Le développement professionnel continu (DPC) répond à une obligation légale (Ordonnance du 26 avril 1996, L 367.2) et déontologique (article 11 du CDM) pour tout médecin. L’objectif est d’assurer une prise en charge du patient selon les données actuelles de la science médicale grâce au maintien des connaissances et des compétences des médecins. Il est donc demandé à chaque médecin d’assurer sa formation de façon continue et progressive, mais aussi par paliers en fonction d’évolutions technologiques, diagnostiques et thérapeutiques ou liées à un transfert d’une technique.

Contexte historique

Il doit être replacé dans son contexte historique de l’évolution des concepts de formation continue et d’analyse des pratiques. En effet, l’évolution des méthodes de « formation » a abouti à un empilement successif qui rend le dispositif peu lisible :

  • Formation médicale continue (FMC), issue de l’ordonnance de 1996, gérée par les organismes de FMC pour les libéraux et les établissements de santé pour les salariés avec une « accréditation » par les organismes reconnus par les CNFMC (2004-2010) ;
  • Évaluation des pratiques professionnelles (EPP), définie par la loi du 13 août 2004, gérée par la HAS mais avec un système hybride (FMC-EPP) bancal qui n’a jamais (bien) fonctionné ;
  • Accréditation des médecins et des équipes médicales, définie par la loi du 13 août 2004 et le décret du 21 juillet 2006 comme une démarche volontaire de gestion des risques 2, mise en œuvre par la HAS ;
  • DPC 1 ère version, instauré par l’article 59 de la loi HPST en 2009 avec l’idée de « coupler » EPP et FMC dans une démarche d’amélioration continue de la qualité des soins.
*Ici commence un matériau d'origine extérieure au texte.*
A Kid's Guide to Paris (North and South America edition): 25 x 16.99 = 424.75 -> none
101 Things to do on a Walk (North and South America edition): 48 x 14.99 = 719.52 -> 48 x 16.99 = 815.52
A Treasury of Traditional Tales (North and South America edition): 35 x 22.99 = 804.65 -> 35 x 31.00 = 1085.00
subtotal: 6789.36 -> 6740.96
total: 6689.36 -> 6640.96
La gestion a été assurée par l’OGDPC (libéraux) et les OPCA (salariés) avec des difficultés diverses (mise en place, financement, fonctionnement, contrôle…) qui ont abouti à sa refonte ;
  • Nouveau DPC, instauré par l’article 114 de la loi de modernisation du système de santé et le décret du 8 juillet 2016, dispositif de formation réglementé avec une obligation individuelle triennale qui remplace les dispositifs conventionnels de formation.

L’obligation de DPC

Selon la loi, tout professionnel doit satisfaire à une obligation triennale de DPC. Les 3 modalités possibles pour y satisfaire sont décrites à l’article R. 4021-4 du Code de la Santé Publique :

  1. Suivre un parcours triennal construit à partir des recommandations du CNP de la spécialité ;
  2. S’engager dans une démarche d’accréditation ;
  3. S’engager dans un DPC individuel comportant des actions de formation, d’évaluation et d’amélioration des pratiques ou de gestion des risques. La démarche doit intégrer au moins 2 de ces 3 actions et au moins une action entrant dans le cadre des orientations prioritaires.
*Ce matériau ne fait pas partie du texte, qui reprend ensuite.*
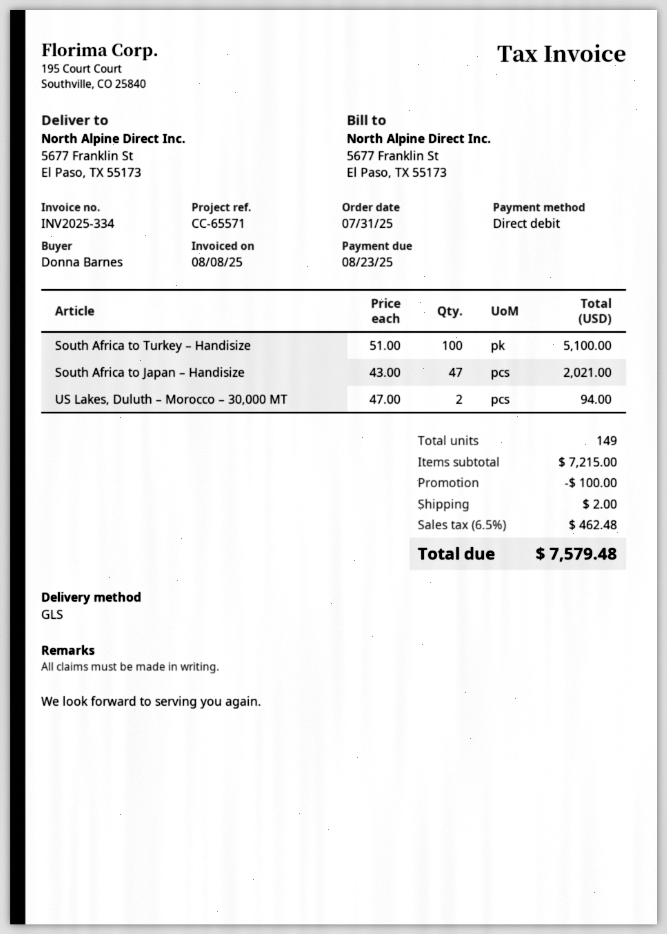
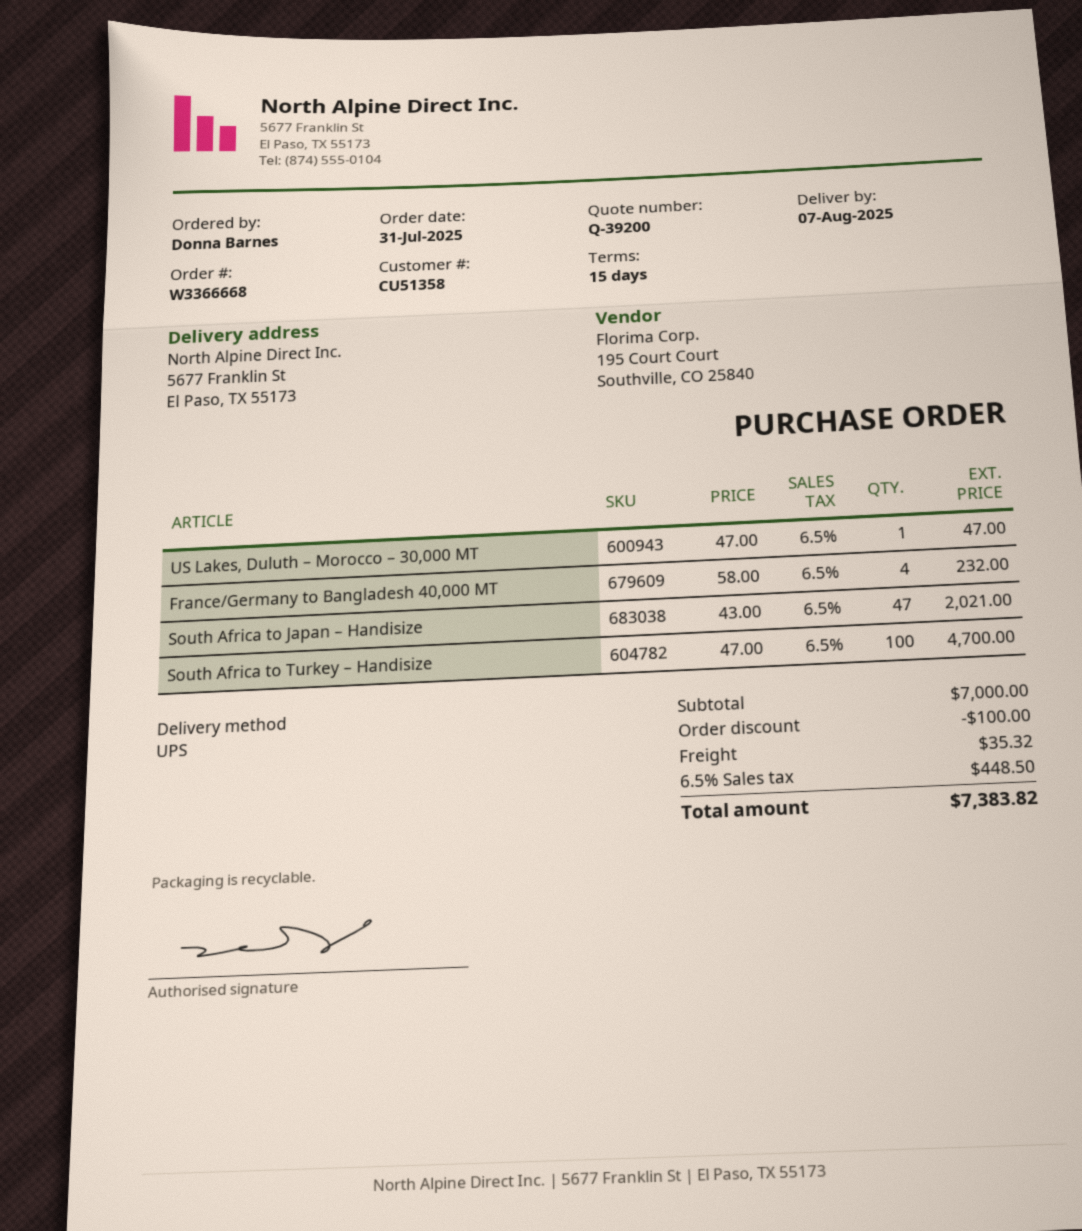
shipping method: GLS -> UPS
South Africa to Turkey – Handisize: 100 x 51.00 = 5100.00 -> 100 x 47.00 = 4700.00
US Lakes, Duluth – Morocco – 30,000 MT: 2 x 47.00 = 94.00 -> 1 x 47.00 = 47.00
France/Germany to Bangladesh 40,000 MT: none -> 4 x 58.00 = 232.00
subtotal: 7215.00 -> 7000.00
shipping: 2.00 -> 35.32
tax: 6.5% = 462.48 -> 6.5% = 448.50
total: 7579.48 -> 7383.82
Le Parcours de DPC défini par la première option constituera un des éléments de la procédure de certification périodique (rapport du Pr Uzan). Il sera une obligation triennale tandis que la certification interviendra tous les 6 ans. L’évolution générale des démarches successives de formation et de DPC ainsi que l’intégration du DPC indemnisé et du parcours de DPC dans le processus de certification sont illustrées dans le schéma 1 qui montre ainsi comment le médecin peut construire sa « Maison Qualité ».